● Work instruction:
From the first line to the last, retype everything below exactly, minus the pictures.

● Dataset excerpts:
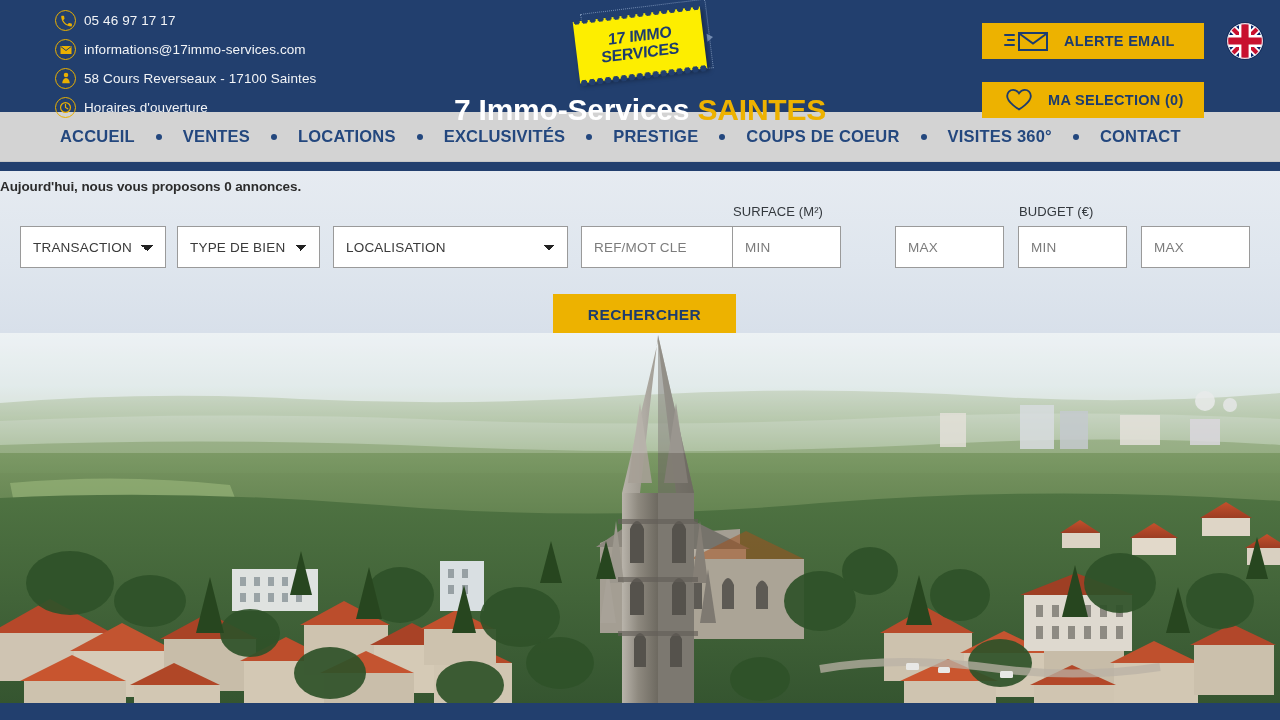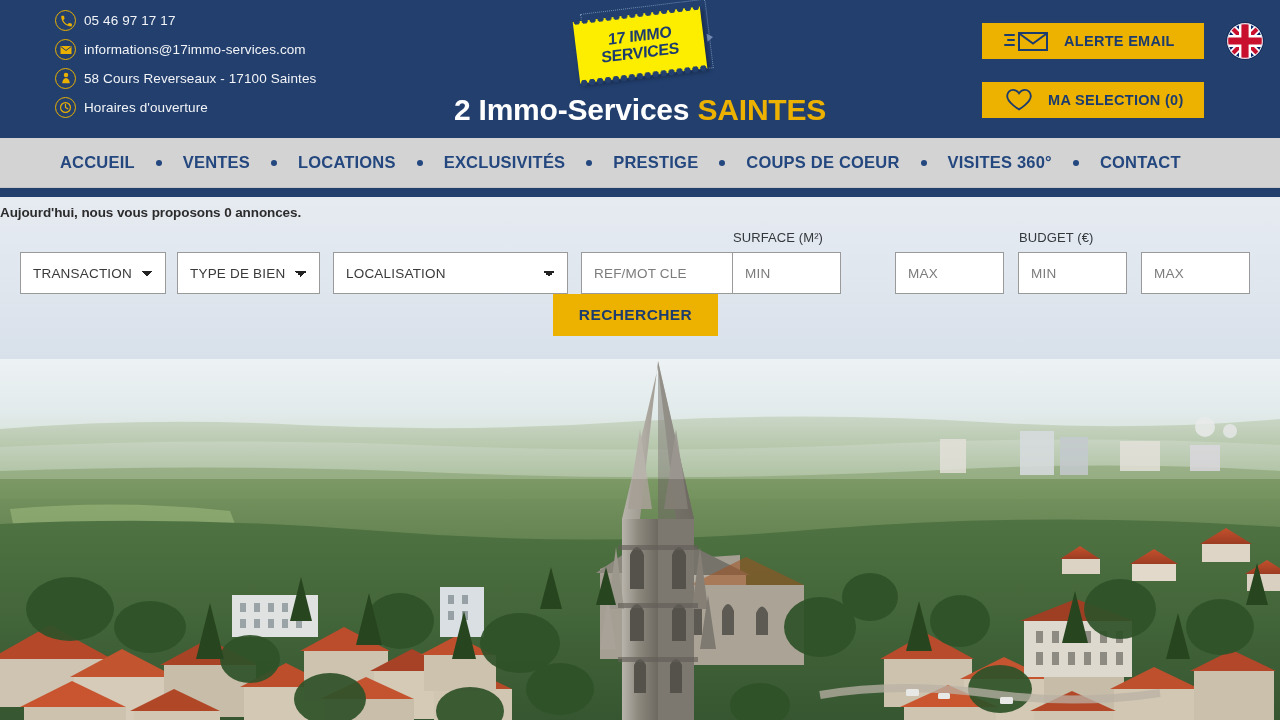--- a/index.html
+++ b/index.html
@@ -6,21 +6,21 @@
   html, body {
     width: 1280px; height: 720px;
     overflow: hidden;
     font-family: "Liberation Sans", sans-serif;
     background: #223f6e;
   }
 
   
   .header {
     position: relative;
-    width: 1280px; height: 138px;
+    width: 1280px; height: 112px;
     background: #223f6e;
   }
 
   .contact-list {
     position: absolute;
     left: 55px; top: 10px;
     display: flex; flex-direction: column;
     gap: 8px;
   }
   .contact-row {
@@ -226,21 +226,21 @@
   .f-loc         { left: 333px;  width: 235px; }
   .f-ref         { left: 581px;  width: 206px; }
   .f-surf-min    { left: 732px;  width: 109px; }
   .f-surf-max    { left: 895px;  width: 109px; }
   .f-budg-min    { left: 1018px; width: 109px; }
   .f-budg-max    { left: 1141px; width: 109px; }
 
   .search-btn {
     position: absolute;
     left: 553px; top: 294px;
-    width: 165px; height: 42px;
+    width: 183px; height: 42px;
     background: #edb200;
     border: none;
     cursor: pointer;
     color: #1d3c6e;
     font-family: "Liberation Sans", sans-serif;
     font-size: 15.5px;
     font-weight: bold;
     letter-spacing: 0.4px;
   }
 
@@ -308,21 +308,21 @@
       <span class="stamp-notch-t"></span>
       <span class="stamp-notch-b"></span>
       <div class="logo-text">
         <span>17 IMMO</span>
         <span>SERVICES</span>
       </div>
     </div>
   </div>
 
   <div class="site-title">
-    <span>2 Immo-Services</span>
+    <span>7 Immo-Services</span>
     <span class="accent">SAINTES</span>
   </div>
 
   <div class="top-actions">
     <button class="gold-btn">
       <span>
         <svg width="46" height="24" viewBox="0 0 46 24" fill="none" stroke="#1d3c6e" stroke-width="2">
           <path d="M1 6h9M4 11h6M1 16h9" stroke-linecap="round"></path>
           <rect x="15" y="4" width="28" height="17"></rect>
           <path d="M15.6 4.8L29 14.5 42.4 4.8"></path>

● Answer section:
--- a/index.html
+++ b/index.html
@@ -6,21 +6,21 @@
   html, body {
     width: 1280px; height: 720px;
     overflow: hidden;
     font-family: "Liberation Sans", sans-serif;
     background: #223f6e;
   }
 
   
   .header {
     position: relative;
-    width: 1280px; height: 138px;
+    width: 1280px; height: 112px;
     background: #223f6e;
   }
 
   .contact-list {
     position: absolute;
     left: 55px; top: 10px;
     display: flex; flex-direction: column;
     gap: 8px;
   }
   .contact-row {
@@ -226,21 +226,21 @@
   .f-loc         { left: 333px;  width: 235px; }
   .f-ref         { left: 581px;  width: 206px; }
   .f-surf-min    { left: 732px;  width: 109px; }
   .f-surf-max    { left: 895px;  width: 109px; }
   .f-budg-min    { left: 1018px; width: 109px; }
   .f-budg-max    { left: 1141px; width: 109px; }
 
   .search-btn {
     position: absolute;
     left: 553px; top: 294px;
-    width: 165px; height: 42px;
+    width: 183px; height: 42px;
     background: #edb200;
     border: none;
     cursor: pointer;
     color: #1d3c6e;
     font-family: "Liberation Sans", sans-serif;
     font-size: 15.5px;
     font-weight: bold;
     letter-spacing: 0.4px;
   }
 
@@ -308,21 +308,21 @@
       <span class="stamp-notch-t"></span>
       <span class="stamp-notch-b"></span>
       <div class="logo-text">
         <span>17 IMMO</span>
         <span>SERVICES</span>
       </div>
     </div>
   </div>
 
   <div class="site-title">
-    <span>2 Immo-Services</span>
+    <span>7 Immo-Services</span>
     <span class="accent">SAINTES</span>
   </div>
 
   <div class="top-actions">
     <button class="gold-btn">
       <span>
         <svg width="46" height="24" viewBox="0 0 46 24" fill="none" stroke="#1d3c6e" stroke-width="2">
           <path d="M1 6h9M4 11h6M1 16h9" stroke-linecap="round"></path>
           <rect x="15" y="4" width="28" height="17"></rect>
           <path d="M15.6 4.8L29 14.5 42.4 4.8"></path>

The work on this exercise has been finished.